Besides these traces of migration and settlement, several curious circumstances, not likely to be unauthorized inventions, are hinted in these historical traditions. The distinction of castes was not fully developed prior to the colonization. Of the sons of Vaivaswata, some, as kings, were Kṣatriyas; but one, founded a tribe of Brahmans, another became a Vaiśya, and a fourth a Śūdra. It is also said of other princes, that they established the four castes amongst their subjects[7]. There are also various notices of Brahmanical Gotras, or families, proceding from Kṣatriya races[8]: and there are several indications of severe struggles between the two ruling castes, not for temporal, but for spiritual dominion, the right to teach the Vedas. This seems to be the especial purport of the inveterate hostility that prevailed between the Brahman Vaśiṣṭha and the Kṣatriya Visvāmitra, who, as the Rāmāyaṇa relates, compelled the gods to make him a Brahman also, and whose posterity became very celebrated as the Kauśika Brahmans. Other legends, again, such as Dakṣa's sacrifice, denote sectarial strife; and the legend of Paraśurāma reveals a conflict even for temporal authority between the two ruling castes. More or less weight will be attached to these conjectures, according to the temperament of different inquirers; but, even whilst fully aware of the facility with which plausible deductions may cheat the fancy, and little disposed to relax all curb upon the imagination, I find it difficult to regard these legends as wholly unsubstantial fictions, or devoid of all resemblance to the realities of the past.

After the date of the great war, the Viṣṇu Purāṇa, in common with those Purāṇas which contain similar lists, specifies kings and dynasties with greater precision, and offers political and chronological particulars, to which on the score of probability there is nothing to object.
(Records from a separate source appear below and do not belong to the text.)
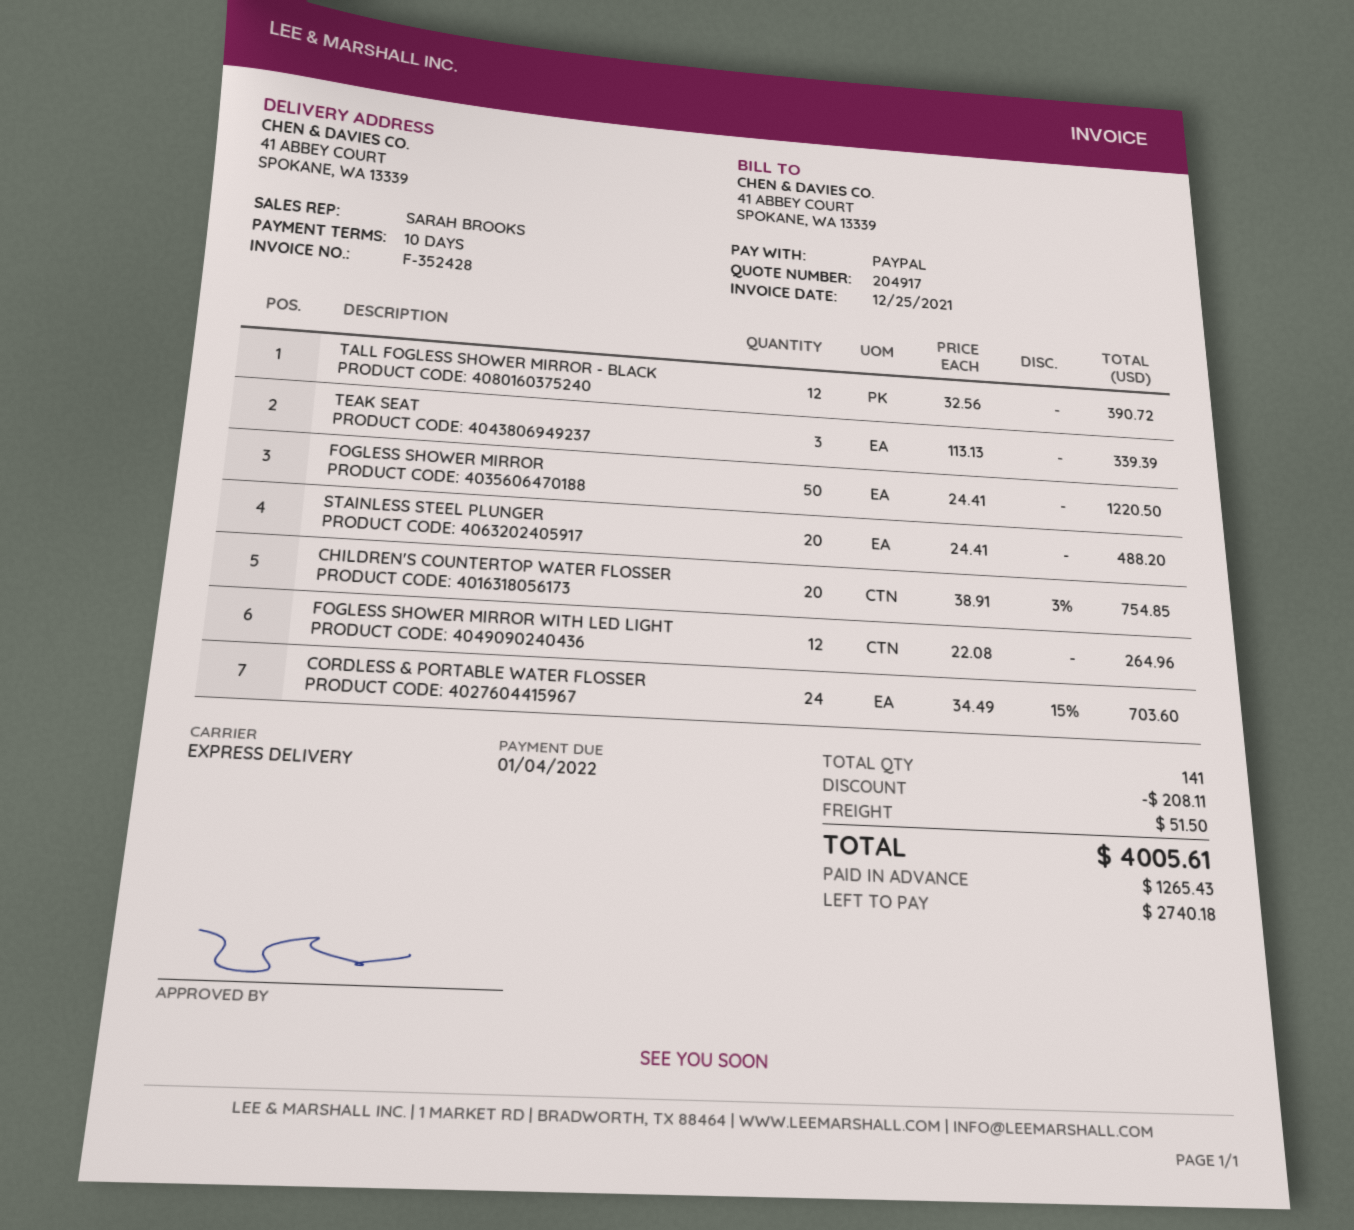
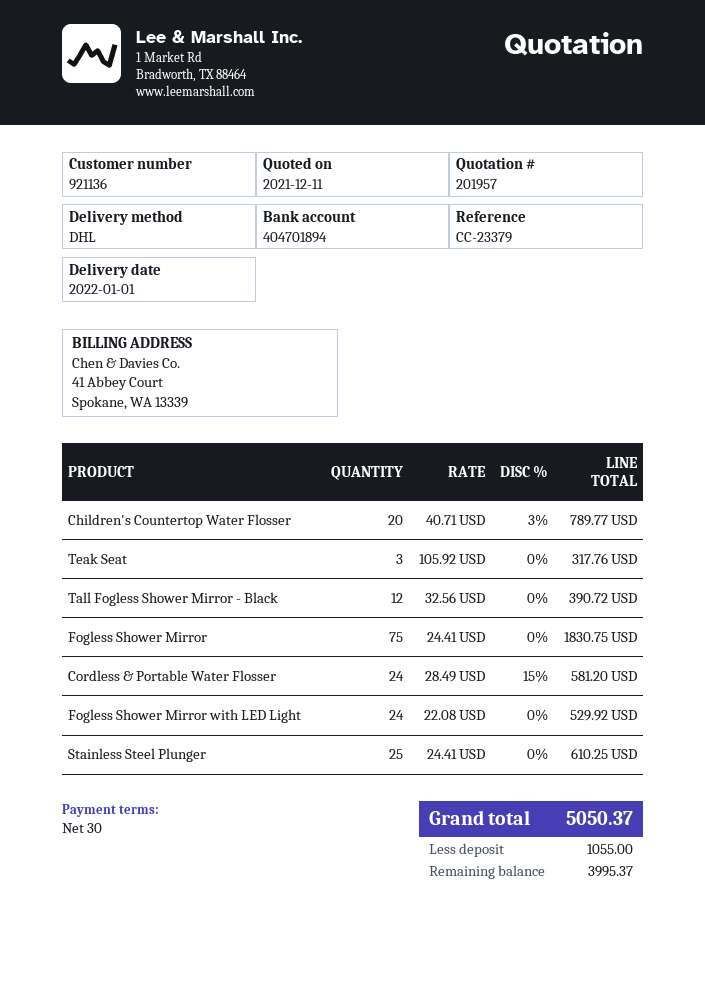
quote number: 204917 -> 201957
payment terms: 10 days -> 30 days
shipping method: express -> DHL
TEAK SEAT: 3 x 113.13 = 339.39 -> 3 x 105.92 = 317.76
FOGLESS SHOWER MIRROR: 50 x 24.41 = 1220.50 -> 75 x 24.41 = 1830.75
STAINLESS STEEL PLUNGER: 20 x 24.41 = 488.20 -> 25 x 24.41 = 610.25
CHILDREN'S COUNTERTOP WATER FLOSSER: 20 x 38.91 - 3% = 754.85 -> 20 x 40.71 - 3% = 789.77
FOGLESS SHOWER MIRROR WITH LED LIGHT: 12 x 22.08 = 264.96 -> 24 x 22.08 = 529.92
CORDLESS & PORTABLE WATER FLOSSER: 24 x 34.49 - 15% = 703.60 -> 24 x 28.49 - 15% = 581.20
discount: 208.11 -> none
shipping: 51.50 -> none
total: 4005.61 -> 5050.37
deposit: 1265.43 -> 1055.00
balance: 2740.18 -> 3995.37

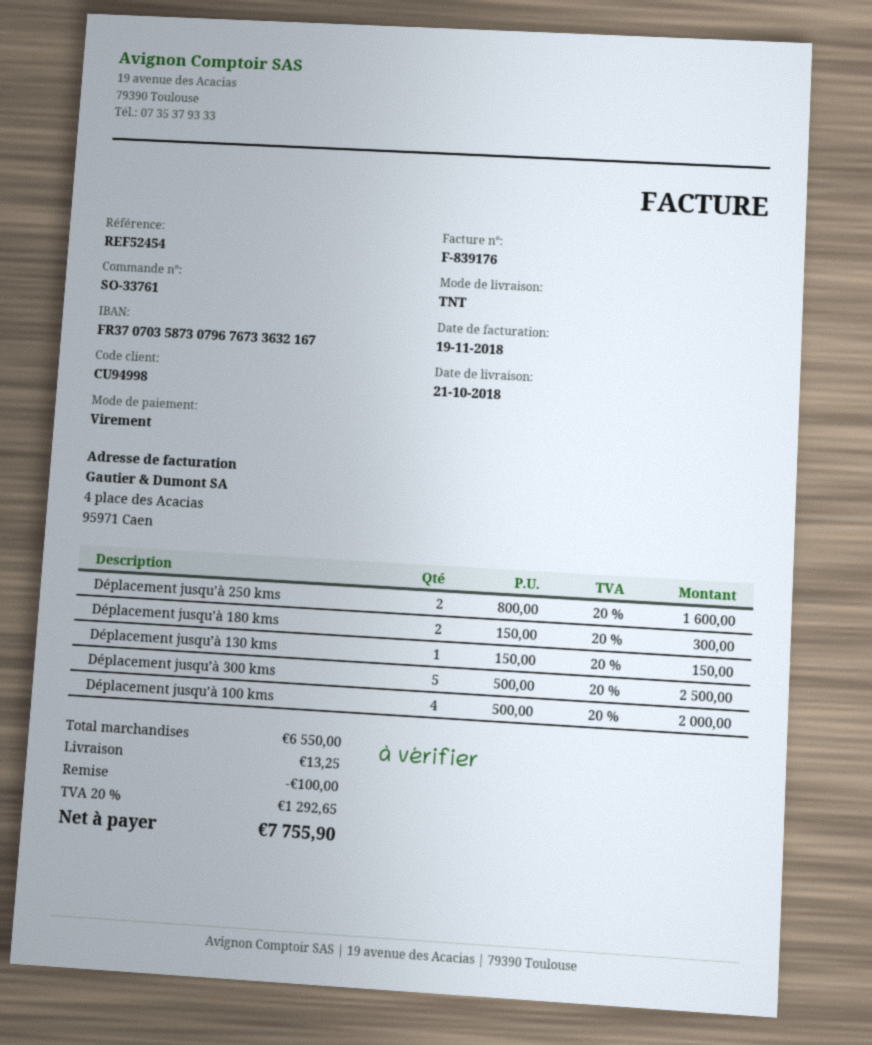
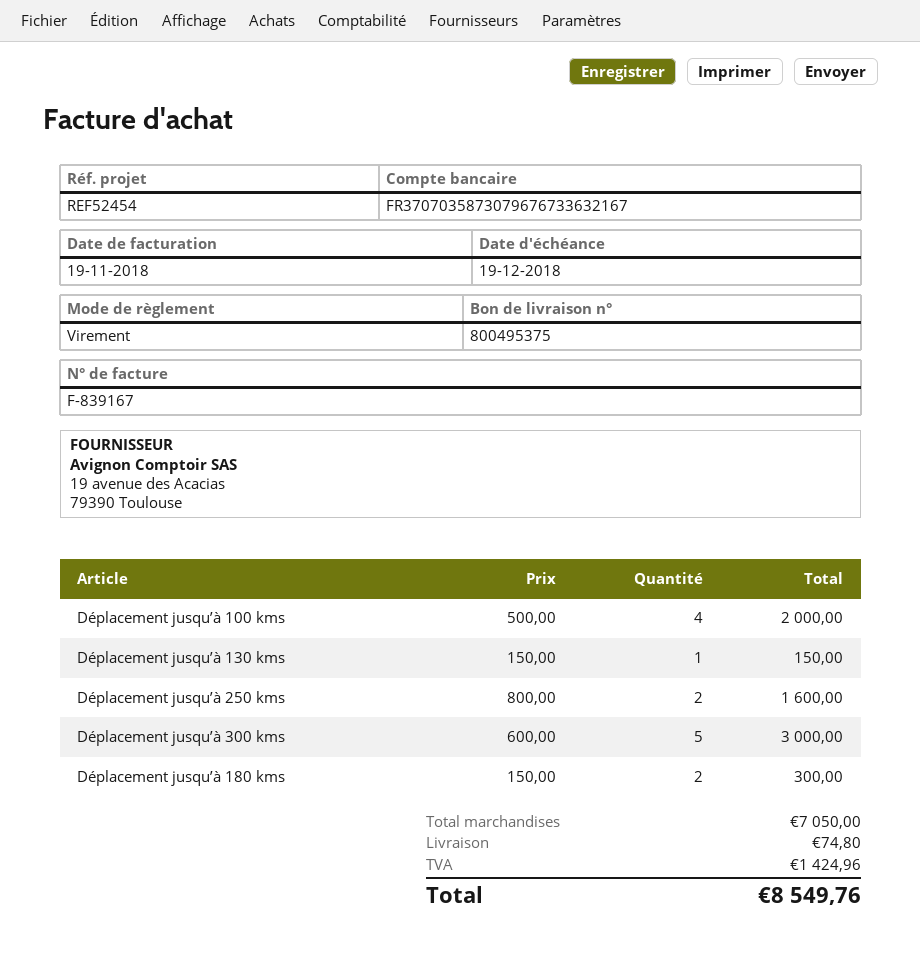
invoice number: F-839176 -> F-839167
Déplacement jusqu’à 300 kms: 5 x 500.00 = 2500.00 -> 5 x 600.00 = 3000.00
subtotal: 6550.00 -> 7050.00
discount: 100.00 -> none
shipping: 13.25 -> 74.80
tax: 1292.65 -> 1424.96
total: 7755.90 -> 8549.76

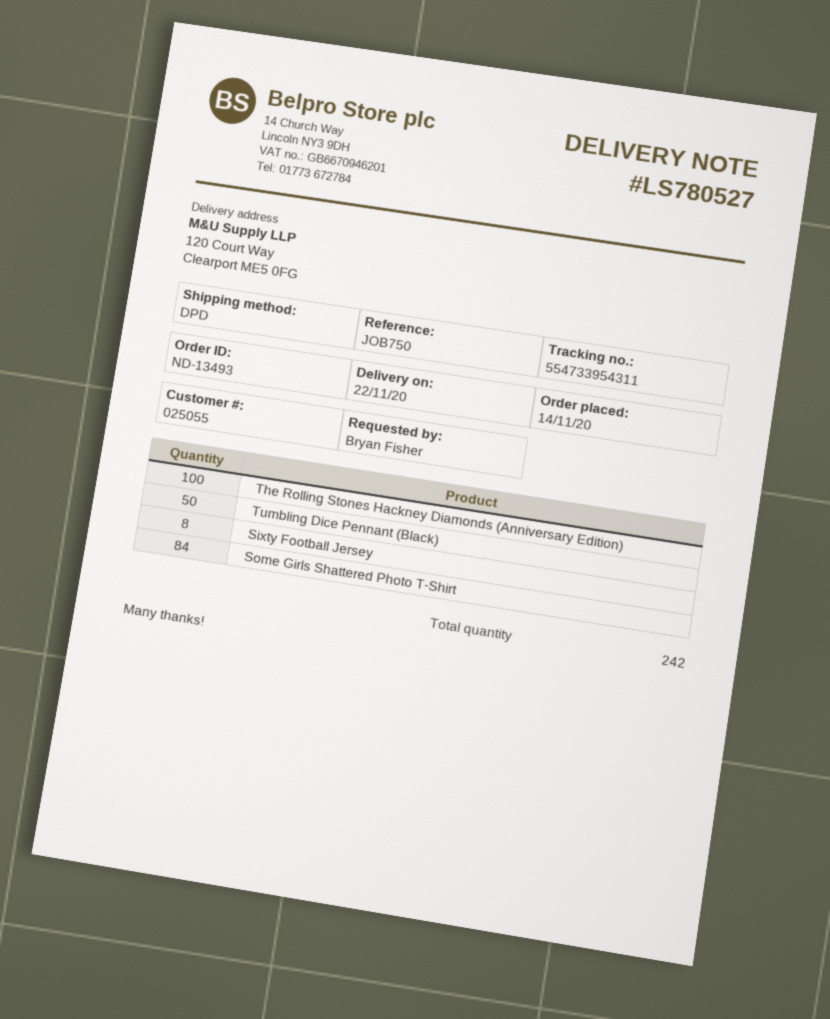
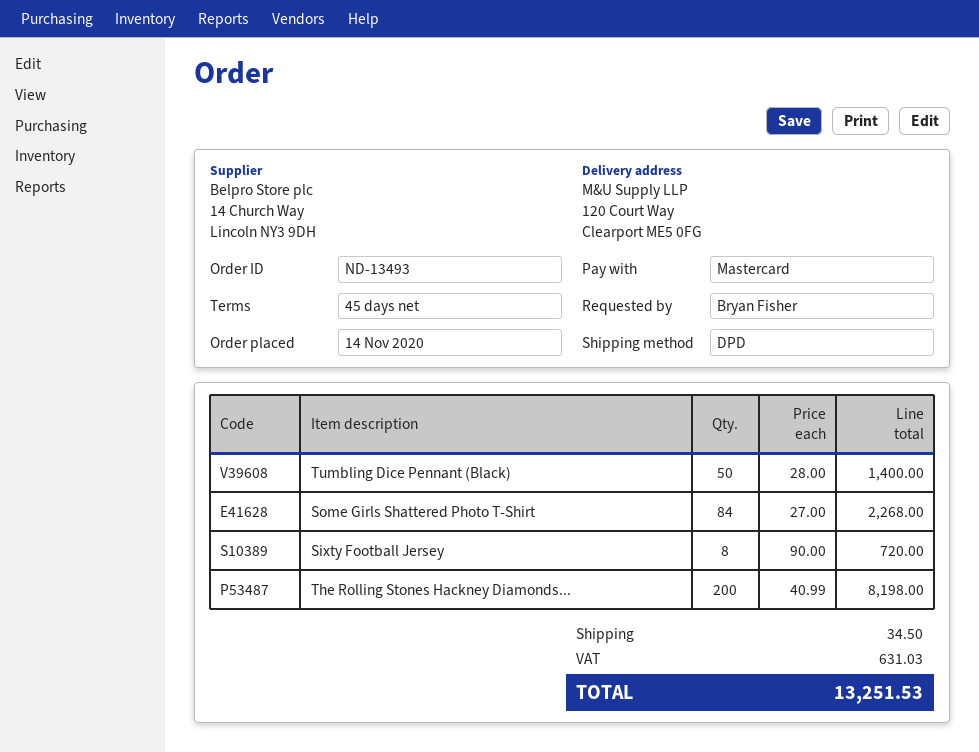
The Rolling Stones Hackney Diamonds (Anniversary Edition): 100 -> 200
In truth their general accuracy has been incontrovertibly established. Inscriptions on columns of stone, on rocks, on coins, decyphered only of late years, through the extraordinary ingenuity and perseverance of Mr. James Prinsep, have verified the names of races, and titles of princes—the Gupta and Andhra Rājās, mentioned in the Purāṇas—and have placed beyond dispute the identity of Candragupta and Sandrocoptus: thus giving us a fixed point from which to compute the date of other persons and events. Thus the Viṣṇu Purāṇa specifies the interval between Candragupta and the great war to be eleven hundred years; and the occurrence of the latter little more than fourteen centuries B. C., as shewn in my observations on the passage[9], remarkably coñcurs with inferences of the like date from different premises. The historical notices that then follow are considerably confused, but they probably afford an accurate picture of the political distractions of India at the time when they were written; and much of the perplexity arises from the corrupt state of the manuscripts, the obscure brevity of the record, and our total want of the means of collateral illustration.

Footnotes and references:

[1]:

P. 349.

[2]:

However incompatible with the ordinary computation of the period that is supposed to have elapsed between the flood and the birth of Christ, this falls sufficiently within the larger limits which are now assigned, upon the best authorities, to that period. As observed by Mr. Mil-man, in his note on the annotation of Gibbon (II. 301.) which refers to this subject; “Most of the more learned modern English protestants, as Dr. Hales, Mr. Faber, Dr. Russell, as well as the continental writers, adopt the larger chronology.” To these may be added the opinion of Dr. Mill, who, for reasons which he has fully detailed, identifies the commencement of the Kālī age of the Hindus, B. C. 3102, with the era of the deluge. Christa Sangita, Introd., supplementary note.

[3]:

Sir Wm. Jones on the Hindus (As. Res. vol. III.); Klaproth. Asia Polyglotta; Vans Kennedy on the Origin of Languages; A von Schlegel Origines des Hindous (Trans. R. Soc. of Literature).

[4]:

See p. 285. note.

[5]:

As. Res. vol. V. p. 55.

[6]:

As. Res. vol. VII. p. 219.

[7]:

See p. 406-409. 444. &c.

[8]:

P. 448. 459. 454. &c.

[9]:

P. 484 n. 81.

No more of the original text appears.